Plot? Who says a comedy needs a plot? Apparently no one ever told Andy Stock or Rick Stemson, but that doesn't seem to matter much. The Goods is an absolutely hilarious look at the irreverent business of selling used cars that hasn't been addressed this well since "Cadillac Man" or "Used Cars".
They picked the perfect cast for this side splitter. Jeremy Piven is one of those guys who can pull off the two-dimensional character with finesse. His portrayal of Don Ready is the perfect lead for this cast of unlikely car salesmen trying to save the failing dealership. Ving Rhames plays his role with audacity, as do both Kathryn Hahn and David Koechner, all three exceptional comedians in their own right.

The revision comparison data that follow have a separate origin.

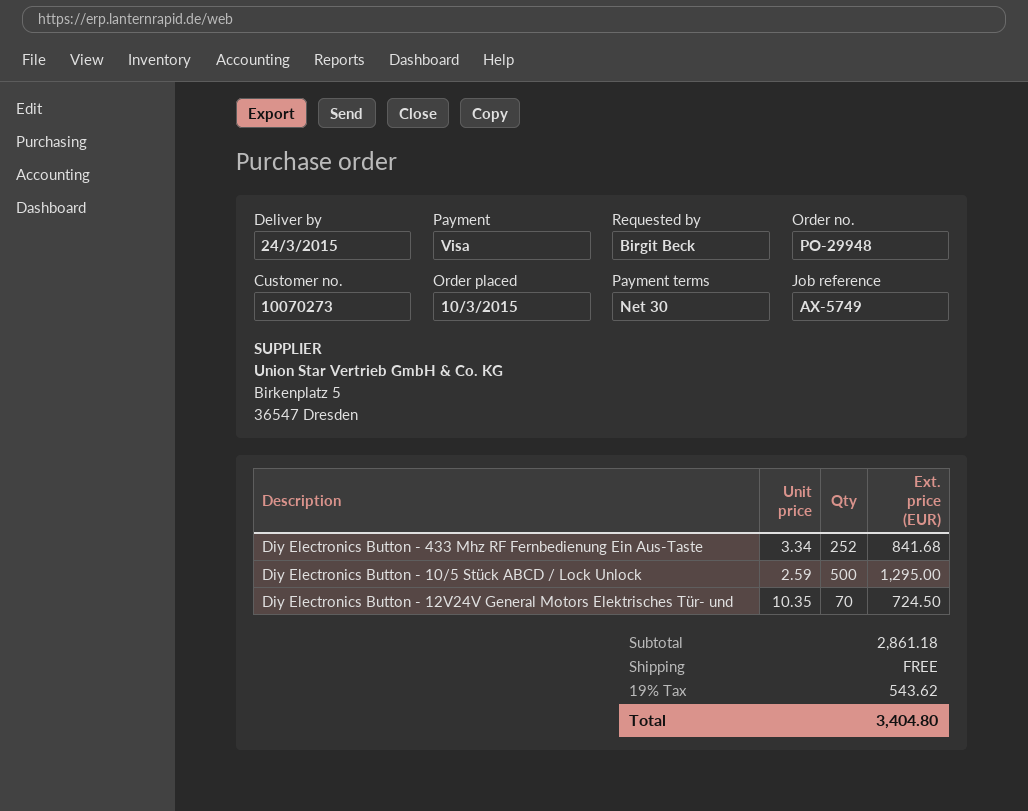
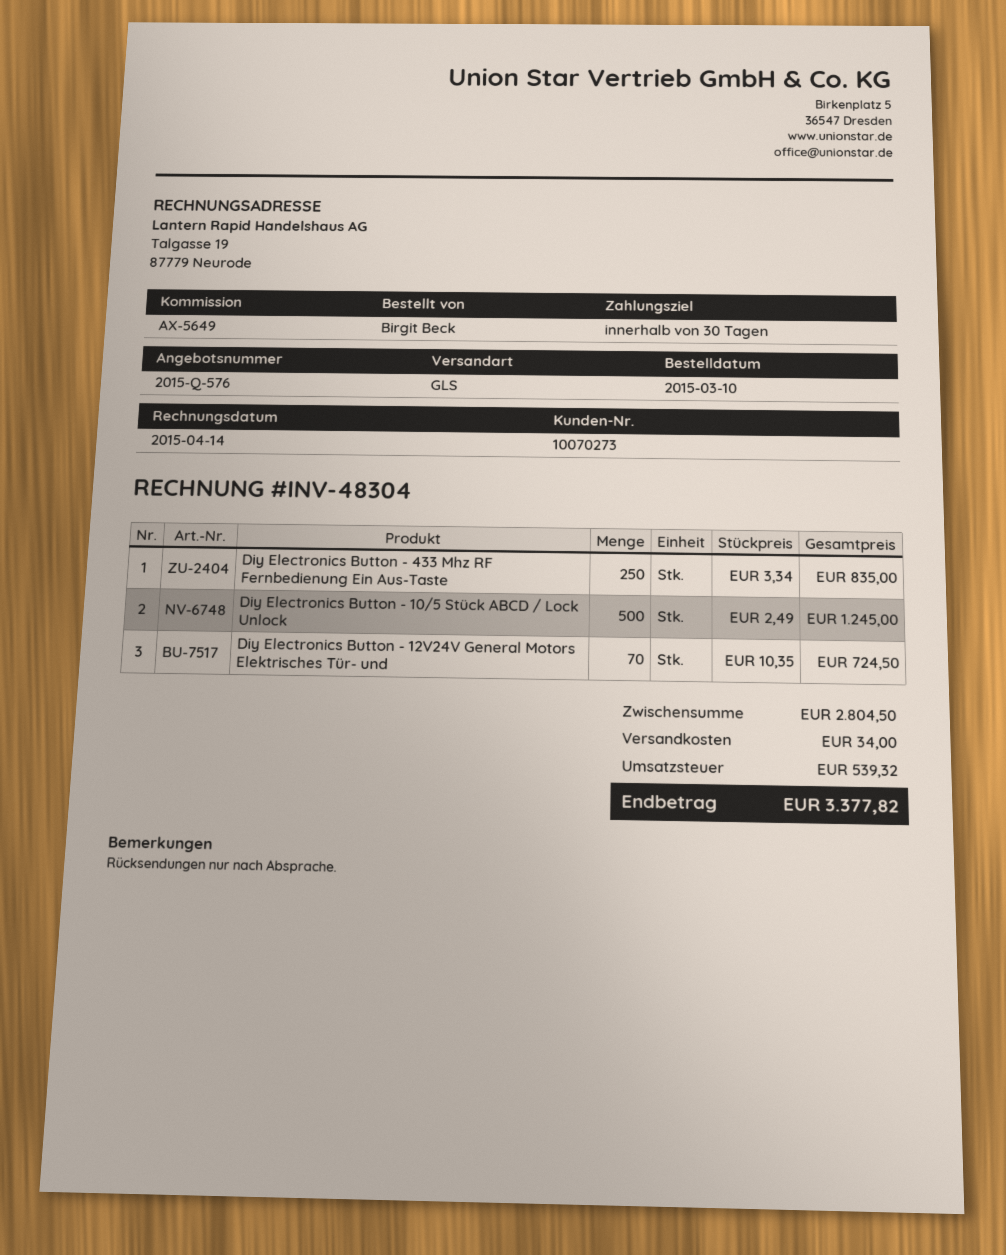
reference: AX-5749 -> AX-5649
Diy Electronics Button - 433 Mhz RF Fernbedienung Ein Aus-Taste: 252 x 3.34 = 841.68 -> 250 x 3.34 = 835.00
Diy Electronics Button - 10/5 Stück ABCD / Lock Unlock: 500 x 2.59 = 1295.00 -> 500 x 2.49 = 1245.00
subtotal: 2861.18 -> 2804.50
shipping: 0.00 -> 34.00
tax: 543.62 -> 539.32
total: 3404.80 -> 3377.82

Seeing Alan Thicke and James Brolin in the film, along with Wendie Mallck, reminds us that older actors may not take the stage often, but when they do, they know their stuff. While their roles are brief, they are exceptional and add the right amount of balance to the film.
All in all, while I don't see this film walking away with any Oscars, it is an entertaining adult comedy with some great lines and a few scenes so ridiculous they are priceless. The kiddies need to be in bed or out playing in the yard though. Rated a serious R of language and nudity. Oh, don't forget to keep your eyes peeled for a cameo by the ever hot Gina Gershon.